We came to an abandoned, dimly-lit tube station. Or it had been abandoned at one time, but the Heinleiners had restored it: pushed the trash on the platform to one side, hung a few lights, homey touches like that. Floating a fraction above a gleaming silver rail was a six-person Maglev car of antique design. It had no doors, peeling paint, and the sign on the side still read MALL 5-9 SHUTTLE. With stops at all the major ghost warrens along the way, no doubt: this baby was old.
Random cushions had been spread on the ripped-out seats and we sat on those and Smith pulled on a cord which rang a little tinkling bell, and the car began to glide down the rail.
"The whole idea of building a superman has acquired a lot of negative baggage over the years," he said, picking up as if the intervening walk had never happened. As if he needed another annoying characteristic. "The German Fascists are the first ones I'm aware of who seriously proposed it, as part of an obsolete and foolish racial scheme."
"I've read about them," I said.
"It's nice to talk to someone who knows a little history. Then you'll know that by the time it became possible to tinker with genes, a lot more objections had been raised. Many of them were valid. Some still are."
"Is that something you'd like to see?" I asked. "A superman?"
"It's the word that throws you off. I don't know if a 'superman' is possible, or desirable. I think an altered human is an idea worth looking into. When you consider that these carcasses we're walking around in were evolved to thrive in an environment we've been evicted from…"

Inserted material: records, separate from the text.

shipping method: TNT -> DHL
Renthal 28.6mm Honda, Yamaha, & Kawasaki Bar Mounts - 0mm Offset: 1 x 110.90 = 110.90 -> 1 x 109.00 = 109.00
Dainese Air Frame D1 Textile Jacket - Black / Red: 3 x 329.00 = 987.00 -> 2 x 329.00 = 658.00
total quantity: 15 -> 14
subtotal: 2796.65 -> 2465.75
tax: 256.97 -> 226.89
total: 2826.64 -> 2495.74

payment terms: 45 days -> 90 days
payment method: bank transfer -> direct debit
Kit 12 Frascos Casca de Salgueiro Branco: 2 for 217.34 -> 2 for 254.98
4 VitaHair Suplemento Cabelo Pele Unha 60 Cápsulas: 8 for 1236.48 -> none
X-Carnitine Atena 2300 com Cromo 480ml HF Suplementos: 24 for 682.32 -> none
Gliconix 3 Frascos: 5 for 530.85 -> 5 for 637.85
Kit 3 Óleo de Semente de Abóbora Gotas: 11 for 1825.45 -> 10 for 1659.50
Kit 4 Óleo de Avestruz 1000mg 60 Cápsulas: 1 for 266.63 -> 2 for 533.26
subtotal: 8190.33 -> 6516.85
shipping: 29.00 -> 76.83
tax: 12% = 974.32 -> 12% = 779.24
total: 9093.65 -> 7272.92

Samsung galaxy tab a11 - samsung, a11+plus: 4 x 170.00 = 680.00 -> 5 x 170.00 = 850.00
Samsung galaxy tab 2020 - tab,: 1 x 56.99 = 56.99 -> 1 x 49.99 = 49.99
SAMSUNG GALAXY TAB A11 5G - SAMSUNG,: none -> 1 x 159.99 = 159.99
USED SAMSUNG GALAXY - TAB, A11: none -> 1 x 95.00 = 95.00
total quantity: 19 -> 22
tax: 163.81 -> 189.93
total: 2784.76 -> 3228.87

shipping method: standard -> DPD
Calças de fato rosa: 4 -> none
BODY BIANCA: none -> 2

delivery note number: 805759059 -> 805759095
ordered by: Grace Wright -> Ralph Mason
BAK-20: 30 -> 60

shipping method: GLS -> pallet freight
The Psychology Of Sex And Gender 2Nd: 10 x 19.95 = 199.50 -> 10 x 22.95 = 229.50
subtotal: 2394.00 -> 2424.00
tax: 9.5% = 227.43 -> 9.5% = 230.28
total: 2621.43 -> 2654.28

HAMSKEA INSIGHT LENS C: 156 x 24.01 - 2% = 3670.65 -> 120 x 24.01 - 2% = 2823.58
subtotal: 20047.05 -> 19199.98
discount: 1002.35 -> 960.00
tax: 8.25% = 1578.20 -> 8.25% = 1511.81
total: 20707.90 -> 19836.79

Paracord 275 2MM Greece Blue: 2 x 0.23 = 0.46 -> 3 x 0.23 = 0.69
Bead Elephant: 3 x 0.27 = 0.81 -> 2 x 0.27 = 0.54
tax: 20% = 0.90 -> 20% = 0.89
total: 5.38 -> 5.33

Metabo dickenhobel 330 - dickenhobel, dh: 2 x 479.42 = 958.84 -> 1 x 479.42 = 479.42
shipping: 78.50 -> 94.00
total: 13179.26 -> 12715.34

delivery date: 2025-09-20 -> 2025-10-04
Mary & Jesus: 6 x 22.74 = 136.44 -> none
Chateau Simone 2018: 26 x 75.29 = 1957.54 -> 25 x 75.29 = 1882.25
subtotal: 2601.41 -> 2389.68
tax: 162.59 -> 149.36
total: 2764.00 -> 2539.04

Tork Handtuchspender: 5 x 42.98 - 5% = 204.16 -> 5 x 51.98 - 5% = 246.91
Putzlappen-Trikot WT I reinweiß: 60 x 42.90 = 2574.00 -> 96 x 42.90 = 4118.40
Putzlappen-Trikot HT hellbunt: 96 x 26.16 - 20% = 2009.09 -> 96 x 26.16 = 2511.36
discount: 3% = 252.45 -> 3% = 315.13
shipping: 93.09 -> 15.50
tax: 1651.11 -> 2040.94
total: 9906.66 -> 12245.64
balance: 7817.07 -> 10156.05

Maybe he said more, but I missed it, because just about then we had a head-on collision with another tram going in the opposite direction. Obviously, we didn't really. Obviously, it was just the reflection of the headlights of our own car as we approached another of those ubiquitous null-fields. And even more obviously, you weren't there to stand up and shout like a fool and see your life pass before your eyes, and I'll bet you would have, too. Or maybe I'm just slow to catch on.
Smith didn't think so. He was very apologetic when he realized what had happened, and took time to tell me about another little surprise in store, which happened a minute later when a null-field vanished in front of us and, with a little gust of wind, we entered vacuum and began to really pick up speed. The tunnel walls blurred in the beam of our headlights, details snatched away before they could be perceived.
He had more to say on the subject of human engineering. I didn't get it all because I was concentrating on not breathing, still learning to wear a null-suit. But I got his main points.
He thought that while Gretel's method was wrong, her goal was worthwhile, and I couldn't see what was wrong with it, either. Basically, we either manufacture our environment or adapt to it. Both have hazards, but it did seem high time we at least start discussing the second alternative.